Each line of the listing that includes "Stay" should be reported.
= Beginning of Section =
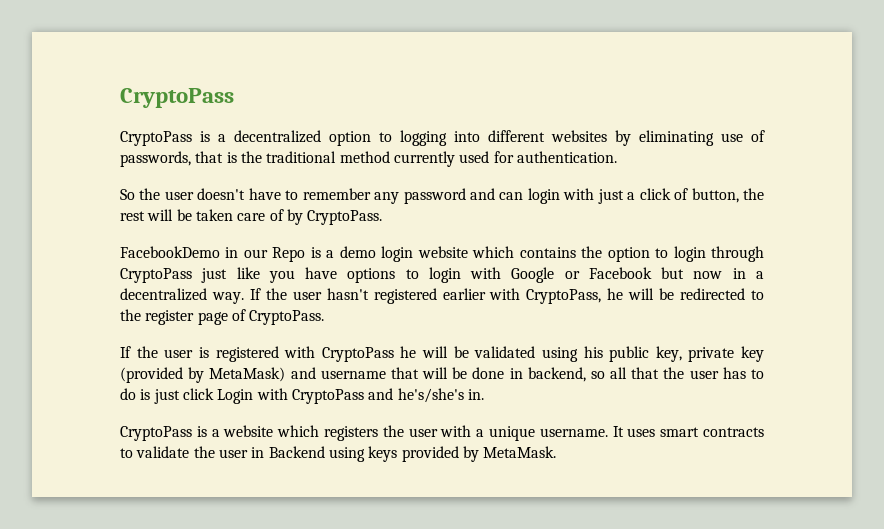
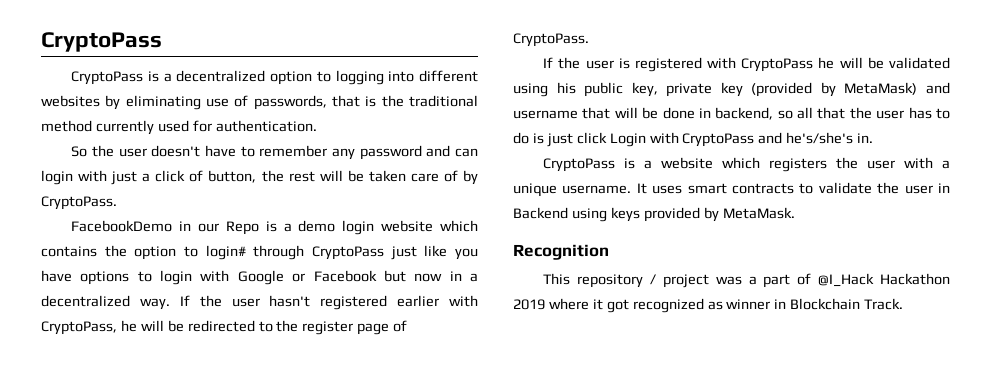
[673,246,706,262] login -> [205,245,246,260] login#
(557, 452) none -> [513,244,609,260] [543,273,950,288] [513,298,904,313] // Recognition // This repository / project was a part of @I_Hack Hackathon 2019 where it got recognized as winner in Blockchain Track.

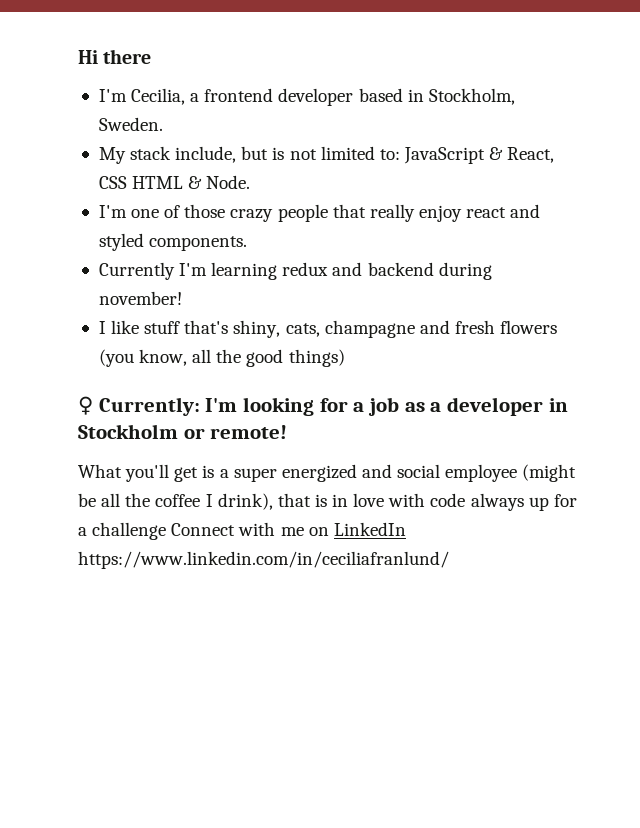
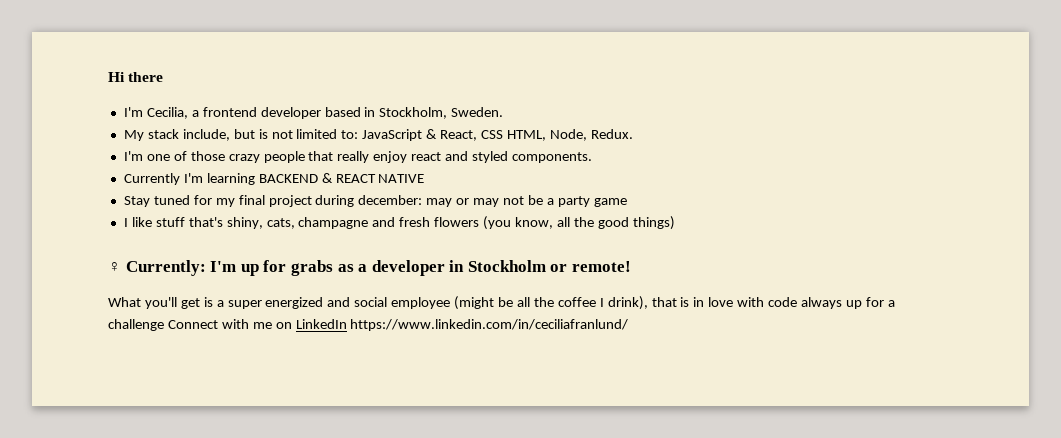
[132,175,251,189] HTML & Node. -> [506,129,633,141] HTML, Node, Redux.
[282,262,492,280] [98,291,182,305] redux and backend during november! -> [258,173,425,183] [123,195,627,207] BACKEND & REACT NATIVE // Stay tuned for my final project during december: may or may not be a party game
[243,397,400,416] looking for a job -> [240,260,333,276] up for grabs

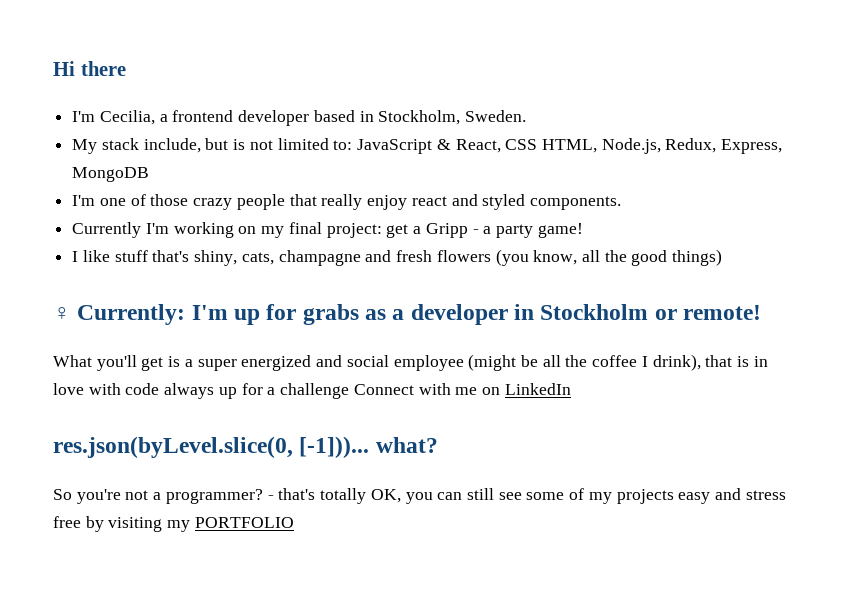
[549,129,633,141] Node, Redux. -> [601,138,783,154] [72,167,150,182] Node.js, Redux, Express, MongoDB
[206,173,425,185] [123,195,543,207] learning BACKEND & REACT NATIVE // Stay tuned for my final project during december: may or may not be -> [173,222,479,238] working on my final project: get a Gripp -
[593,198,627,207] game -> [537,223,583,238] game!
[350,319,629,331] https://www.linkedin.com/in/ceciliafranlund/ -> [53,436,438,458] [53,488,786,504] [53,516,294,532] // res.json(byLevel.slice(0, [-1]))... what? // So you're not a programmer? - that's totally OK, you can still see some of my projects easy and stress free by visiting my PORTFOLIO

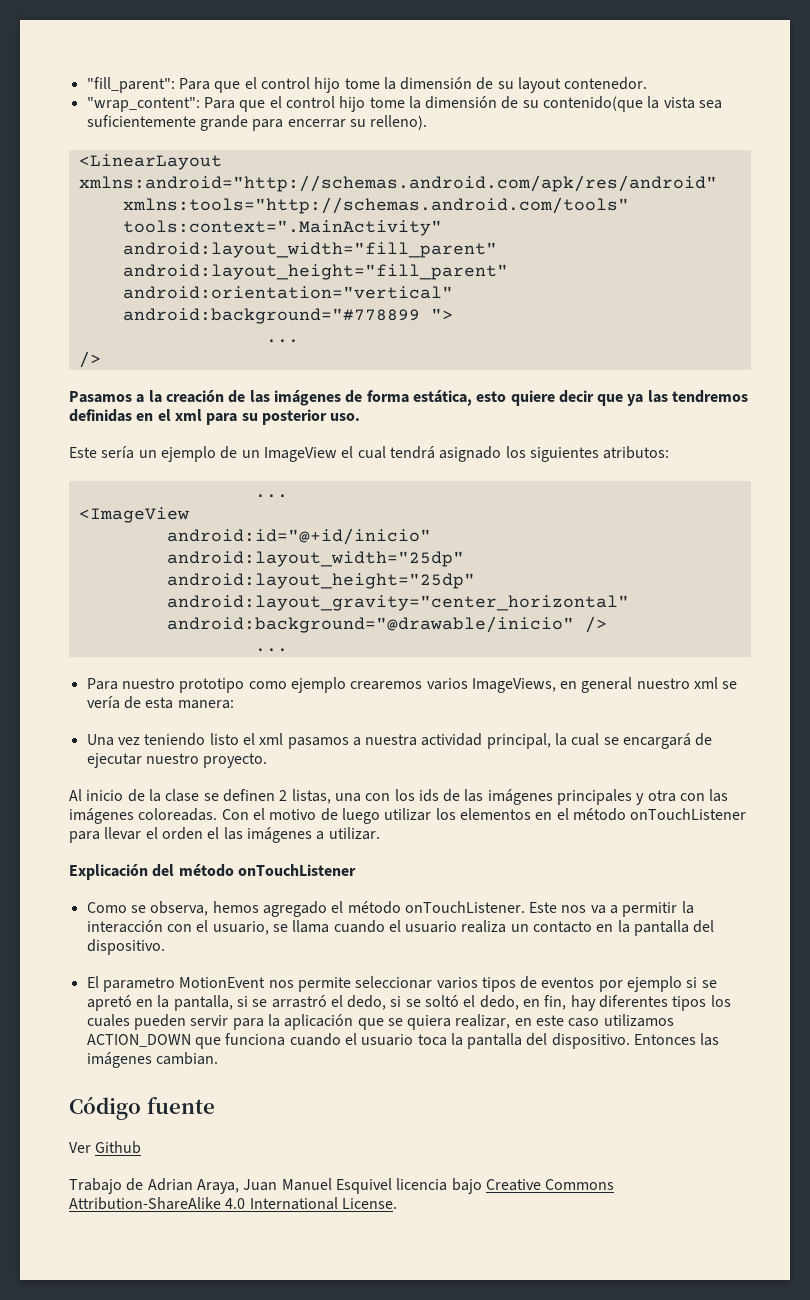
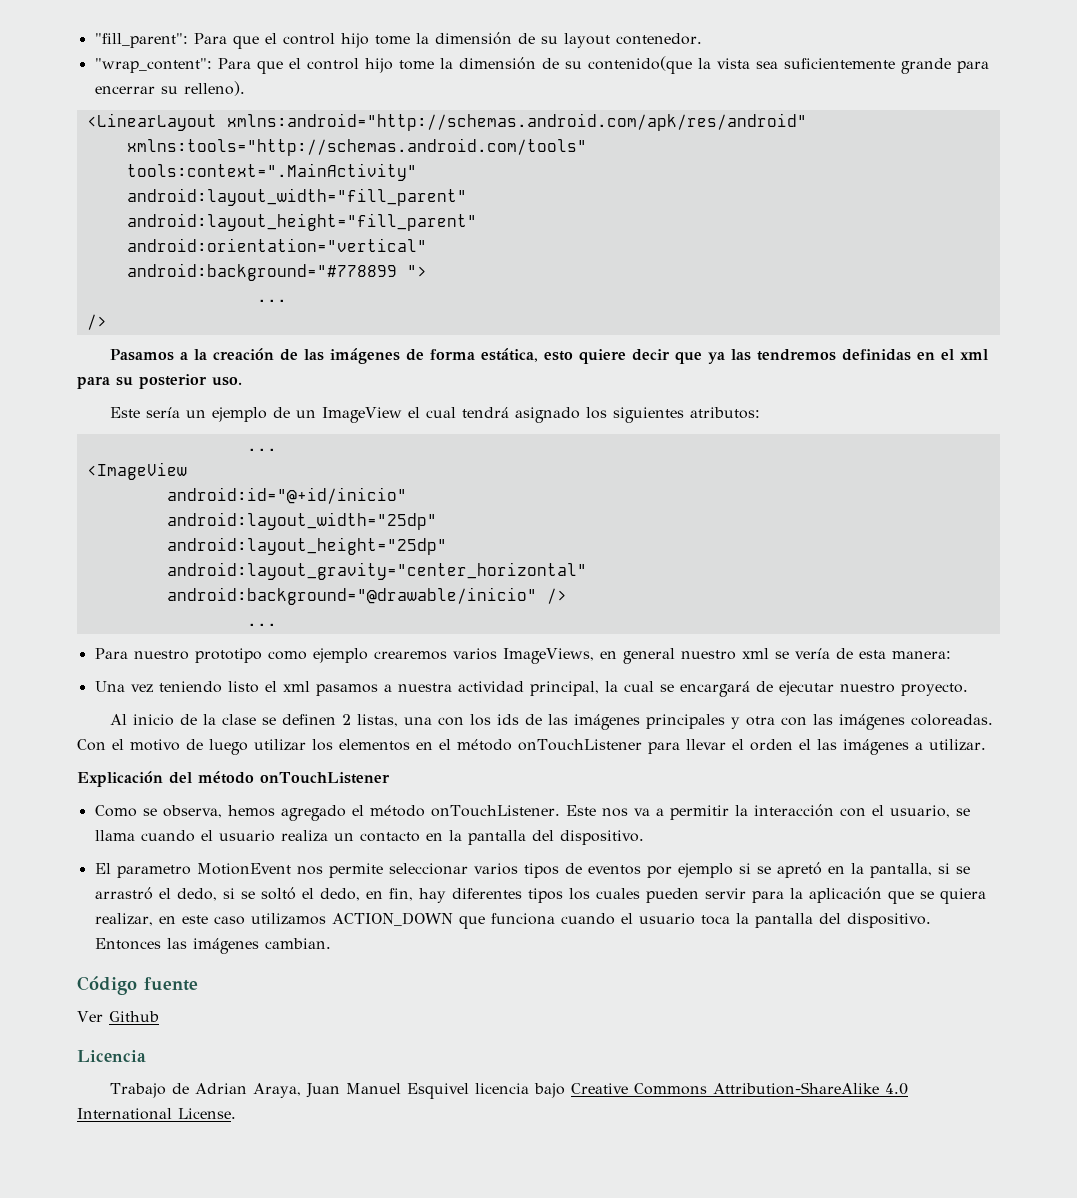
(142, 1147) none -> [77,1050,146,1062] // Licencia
= End of Section =
# [Solution to this task]
[282,262,492,280] [98,291,182,305] redux and backend during november! -> [258,173,425,183] [123,195,627,207] BACKEND & REACT NATIVE // Stay tuned for my final project during december: may or may not be a party game
[206,173,425,185] [123,195,543,207] learning BACKEND & REACT NATIVE // Stay tuned for my final project during december: may or may not be -> [173,222,479,238] working on my final project: get a Gripp -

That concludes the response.